__Data items__:
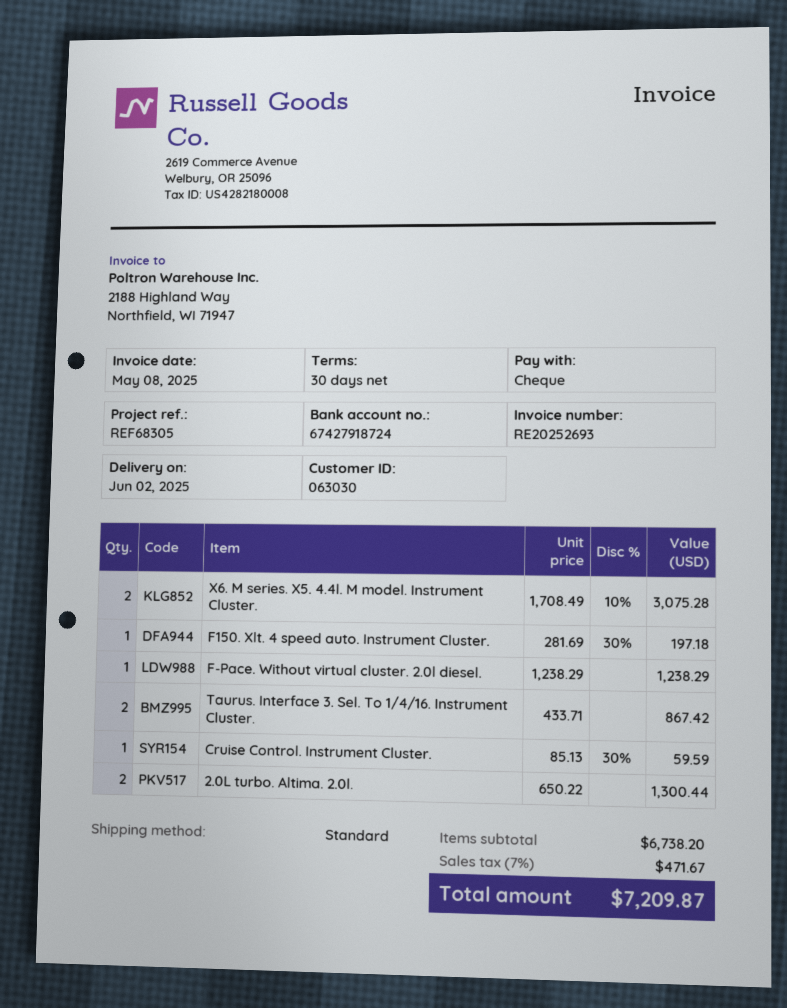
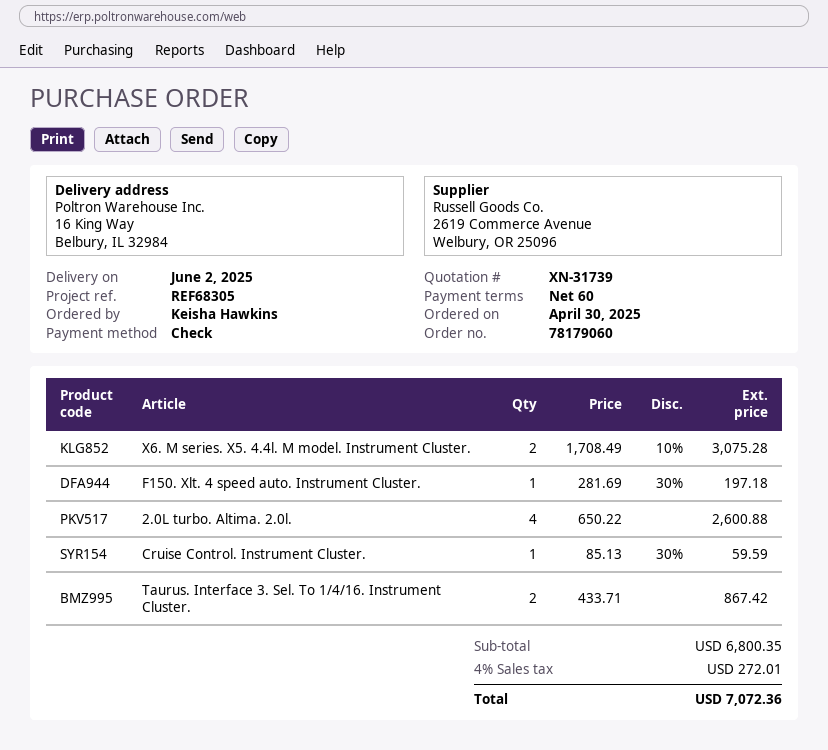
payment terms: 30 days -> 60 days
F-Pace. Without virtual cluster. 2.0l diesel.: 1 x 1238.29 = 1238.29 -> none
2.0L turbo. Altima. 2.0l.: 2 x 650.22 = 1300.44 -> 4 x 650.22 = 2600.88
subtotal: 6738.20 -> 6800.35
tax: 7% = 471.67 -> 4% = 272.01
total: 7209.87 -> 7072.36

__Your instructions__: Begin at the line containing "F-Pace. Without virtual" and reproduce each line through the end of the records above.

__Result of this task__:
F-Pace. Without virtual cluster. 2.0l diesel.: 1 x 1238.29 = 1238.29 -> none
2.0L turbo. Altima. 2.0l.: 2 x 650.22 = 1300.44 -> 4 x 650.22 = 2600.88
subtotal: 6738.20 -> 6800.35
tax: 7% = 471.67 -> 4% = 272.01
total: 7209.87 -> 7072.36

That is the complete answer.